## Chapter 9: Algorithm Analysis (Updated Oct. 5)

*Definition*: Consider two functions $f$ and $g$. We say that $f(n)$ is $O(g(n))$ or “big-O” of $g(n)$ if

$$\lim_{n \rightarrow \infty}\frac{f(n)}{g(n)} = C$$

for some $0<C<\infty$

Generally, $g(n)$ is a simple function, like a power, exponential or a power times a log.

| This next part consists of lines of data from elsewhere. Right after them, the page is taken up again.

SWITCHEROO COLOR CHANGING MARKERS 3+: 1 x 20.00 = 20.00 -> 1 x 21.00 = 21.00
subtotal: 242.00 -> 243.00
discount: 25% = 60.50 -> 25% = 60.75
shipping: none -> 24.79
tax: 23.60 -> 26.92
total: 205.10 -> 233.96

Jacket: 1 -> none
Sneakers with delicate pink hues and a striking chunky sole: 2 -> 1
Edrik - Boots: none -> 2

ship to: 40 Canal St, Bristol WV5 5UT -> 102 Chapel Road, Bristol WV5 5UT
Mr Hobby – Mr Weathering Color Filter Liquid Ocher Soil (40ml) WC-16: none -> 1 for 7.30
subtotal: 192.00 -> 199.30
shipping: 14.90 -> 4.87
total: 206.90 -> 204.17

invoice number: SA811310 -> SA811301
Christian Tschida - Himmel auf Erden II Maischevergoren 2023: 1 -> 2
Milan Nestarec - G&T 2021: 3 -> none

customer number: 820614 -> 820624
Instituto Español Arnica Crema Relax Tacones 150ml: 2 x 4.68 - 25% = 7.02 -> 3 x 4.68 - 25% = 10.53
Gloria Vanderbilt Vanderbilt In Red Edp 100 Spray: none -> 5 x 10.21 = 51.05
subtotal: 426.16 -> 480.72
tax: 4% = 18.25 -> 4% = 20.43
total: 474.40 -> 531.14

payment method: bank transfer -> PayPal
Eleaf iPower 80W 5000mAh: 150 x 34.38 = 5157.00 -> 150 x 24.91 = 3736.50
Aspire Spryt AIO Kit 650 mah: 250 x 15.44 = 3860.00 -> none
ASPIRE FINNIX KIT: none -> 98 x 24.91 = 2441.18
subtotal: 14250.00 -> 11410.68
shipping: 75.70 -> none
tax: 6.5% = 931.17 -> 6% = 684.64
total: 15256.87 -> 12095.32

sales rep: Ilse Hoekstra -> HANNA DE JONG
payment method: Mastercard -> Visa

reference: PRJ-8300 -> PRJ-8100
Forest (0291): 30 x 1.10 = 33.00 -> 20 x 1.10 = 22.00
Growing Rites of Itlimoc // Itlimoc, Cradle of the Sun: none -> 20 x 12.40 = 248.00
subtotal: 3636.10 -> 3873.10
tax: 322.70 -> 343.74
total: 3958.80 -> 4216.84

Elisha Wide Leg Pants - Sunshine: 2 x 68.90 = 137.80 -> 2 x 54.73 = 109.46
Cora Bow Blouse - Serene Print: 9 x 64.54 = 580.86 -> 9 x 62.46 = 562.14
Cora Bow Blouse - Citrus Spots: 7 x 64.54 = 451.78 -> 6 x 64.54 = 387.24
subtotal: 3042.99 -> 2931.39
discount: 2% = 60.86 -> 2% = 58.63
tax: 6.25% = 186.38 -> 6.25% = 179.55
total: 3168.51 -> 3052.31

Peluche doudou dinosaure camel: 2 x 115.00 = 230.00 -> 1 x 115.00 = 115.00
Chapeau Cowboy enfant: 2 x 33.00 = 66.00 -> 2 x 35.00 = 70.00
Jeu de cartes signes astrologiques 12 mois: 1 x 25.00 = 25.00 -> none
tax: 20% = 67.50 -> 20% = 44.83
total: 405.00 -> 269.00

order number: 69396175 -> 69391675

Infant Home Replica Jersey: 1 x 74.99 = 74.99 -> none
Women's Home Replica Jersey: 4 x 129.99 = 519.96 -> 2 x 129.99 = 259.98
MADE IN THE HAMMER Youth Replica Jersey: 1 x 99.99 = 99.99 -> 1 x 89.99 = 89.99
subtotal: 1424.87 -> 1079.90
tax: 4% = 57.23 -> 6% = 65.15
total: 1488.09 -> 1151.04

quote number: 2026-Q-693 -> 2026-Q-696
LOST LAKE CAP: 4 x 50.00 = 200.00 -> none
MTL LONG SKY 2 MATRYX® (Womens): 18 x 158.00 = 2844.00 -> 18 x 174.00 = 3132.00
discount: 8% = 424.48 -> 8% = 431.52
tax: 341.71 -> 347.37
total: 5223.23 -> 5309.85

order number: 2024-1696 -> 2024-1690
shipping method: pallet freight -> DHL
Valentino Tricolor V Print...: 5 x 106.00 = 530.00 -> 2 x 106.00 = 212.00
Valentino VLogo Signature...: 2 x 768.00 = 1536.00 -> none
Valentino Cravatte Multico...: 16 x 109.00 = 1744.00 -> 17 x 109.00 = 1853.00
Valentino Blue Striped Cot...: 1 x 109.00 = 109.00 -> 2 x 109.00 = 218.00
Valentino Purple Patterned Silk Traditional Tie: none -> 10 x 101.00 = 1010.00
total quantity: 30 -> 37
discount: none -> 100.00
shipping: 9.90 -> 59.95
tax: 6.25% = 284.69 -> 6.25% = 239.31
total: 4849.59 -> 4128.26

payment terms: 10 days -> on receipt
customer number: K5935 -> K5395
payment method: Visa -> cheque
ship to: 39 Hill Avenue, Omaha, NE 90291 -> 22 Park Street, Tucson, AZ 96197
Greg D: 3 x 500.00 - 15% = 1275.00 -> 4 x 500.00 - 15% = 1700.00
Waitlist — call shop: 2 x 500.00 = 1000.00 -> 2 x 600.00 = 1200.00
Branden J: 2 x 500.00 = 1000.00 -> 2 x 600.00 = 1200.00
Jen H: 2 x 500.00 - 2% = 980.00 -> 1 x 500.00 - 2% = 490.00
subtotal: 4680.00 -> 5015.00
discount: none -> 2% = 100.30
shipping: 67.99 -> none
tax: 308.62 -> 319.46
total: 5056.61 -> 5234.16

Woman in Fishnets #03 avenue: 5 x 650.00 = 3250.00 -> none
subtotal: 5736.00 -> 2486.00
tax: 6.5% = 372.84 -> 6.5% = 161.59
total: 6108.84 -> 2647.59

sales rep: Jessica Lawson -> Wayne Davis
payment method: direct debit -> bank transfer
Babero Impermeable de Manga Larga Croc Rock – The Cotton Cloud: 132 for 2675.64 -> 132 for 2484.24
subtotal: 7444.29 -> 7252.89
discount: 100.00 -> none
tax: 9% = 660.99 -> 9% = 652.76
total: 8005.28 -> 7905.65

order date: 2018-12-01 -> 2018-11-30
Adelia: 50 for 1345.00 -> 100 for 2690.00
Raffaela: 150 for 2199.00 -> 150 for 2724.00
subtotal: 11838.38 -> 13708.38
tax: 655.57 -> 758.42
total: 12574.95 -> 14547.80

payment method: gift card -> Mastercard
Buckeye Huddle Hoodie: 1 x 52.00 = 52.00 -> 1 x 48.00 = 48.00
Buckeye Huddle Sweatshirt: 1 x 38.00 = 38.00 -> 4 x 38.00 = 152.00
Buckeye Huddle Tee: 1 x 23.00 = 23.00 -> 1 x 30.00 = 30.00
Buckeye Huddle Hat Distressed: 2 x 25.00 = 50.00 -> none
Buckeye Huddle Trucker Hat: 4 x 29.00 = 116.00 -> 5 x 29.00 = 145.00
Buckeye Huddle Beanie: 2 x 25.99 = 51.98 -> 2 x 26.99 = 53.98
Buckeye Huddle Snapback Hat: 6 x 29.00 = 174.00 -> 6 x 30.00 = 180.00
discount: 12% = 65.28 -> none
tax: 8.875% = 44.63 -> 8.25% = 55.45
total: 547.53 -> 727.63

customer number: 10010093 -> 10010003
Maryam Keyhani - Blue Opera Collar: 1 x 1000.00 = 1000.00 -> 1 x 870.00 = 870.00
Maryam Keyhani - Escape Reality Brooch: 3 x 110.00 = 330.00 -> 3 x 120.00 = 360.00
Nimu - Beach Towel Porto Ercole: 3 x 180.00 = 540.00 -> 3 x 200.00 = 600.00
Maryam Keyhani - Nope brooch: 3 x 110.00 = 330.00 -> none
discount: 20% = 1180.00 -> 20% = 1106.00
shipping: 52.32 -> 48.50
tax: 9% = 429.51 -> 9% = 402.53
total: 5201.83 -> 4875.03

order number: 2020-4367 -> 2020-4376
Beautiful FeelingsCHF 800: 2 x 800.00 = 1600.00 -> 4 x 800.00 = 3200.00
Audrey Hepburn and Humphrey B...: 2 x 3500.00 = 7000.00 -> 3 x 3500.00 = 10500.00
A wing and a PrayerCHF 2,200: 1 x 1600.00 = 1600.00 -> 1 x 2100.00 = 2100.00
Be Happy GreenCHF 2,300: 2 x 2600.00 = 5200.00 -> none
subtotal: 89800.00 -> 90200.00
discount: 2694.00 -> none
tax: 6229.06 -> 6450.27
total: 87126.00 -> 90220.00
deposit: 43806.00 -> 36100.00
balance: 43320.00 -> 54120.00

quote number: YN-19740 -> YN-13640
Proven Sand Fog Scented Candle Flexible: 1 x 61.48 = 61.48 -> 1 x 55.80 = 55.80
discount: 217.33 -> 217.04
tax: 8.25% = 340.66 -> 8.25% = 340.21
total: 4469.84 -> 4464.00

It's a good time to know how fast functions grow relative to each other.  List the following in lowest to highest growth. $f(n)$ grows faster than $g(n)$ if $\lim_{n \rightarrow \infty} f(n)/g(n) = \infty$.
- $e^n$
- $n^2$ 
- $e^{n^2}$
- $n^2 \ln(n)$
- $n!$

Find big-O for the following:
* $n^2+e^n$
* $3n^2+e^{-n}$
* $n + n \ln (n)$

### Polynomial Evaluation

Recall that a polynomial is

$$p(x) = a_0 + a_1 x + a_2 x^2 + a_3 x^3 + \cdots + a_n x^n$$

For example, a quadratic is a polynomial like $q(x)= 3x^2+7x-2$

The simple way to evaluate the polynomial is to find each power of x and then multiply by the coefficient.  Here's a function that takes an array of coefficients and a value $x$ and calculates $p(x)$.  

In [None]:
function polyEval(coeffs::Vector{T}, x::S) where {T <: Number, S <: Number}
  local sum = zero(T)
  
  # we will use a simple power function that is not very efficient:
  function pow(x::T,n::Int) where T <: Number
    local prod = one(T)
    for j=1:n
      prod *=x
    end
    prod
  end
    
  # then we have the sum of all of the terms:
  for n=1:length(coeffs)
    sum += coeffs[n]*pow(x,n-1)
  end
  sum
end

note: we will be explaining the `where {T <: Number, S <: Number}` later.  This allows the ability to evaluate polynomials at any type of number. 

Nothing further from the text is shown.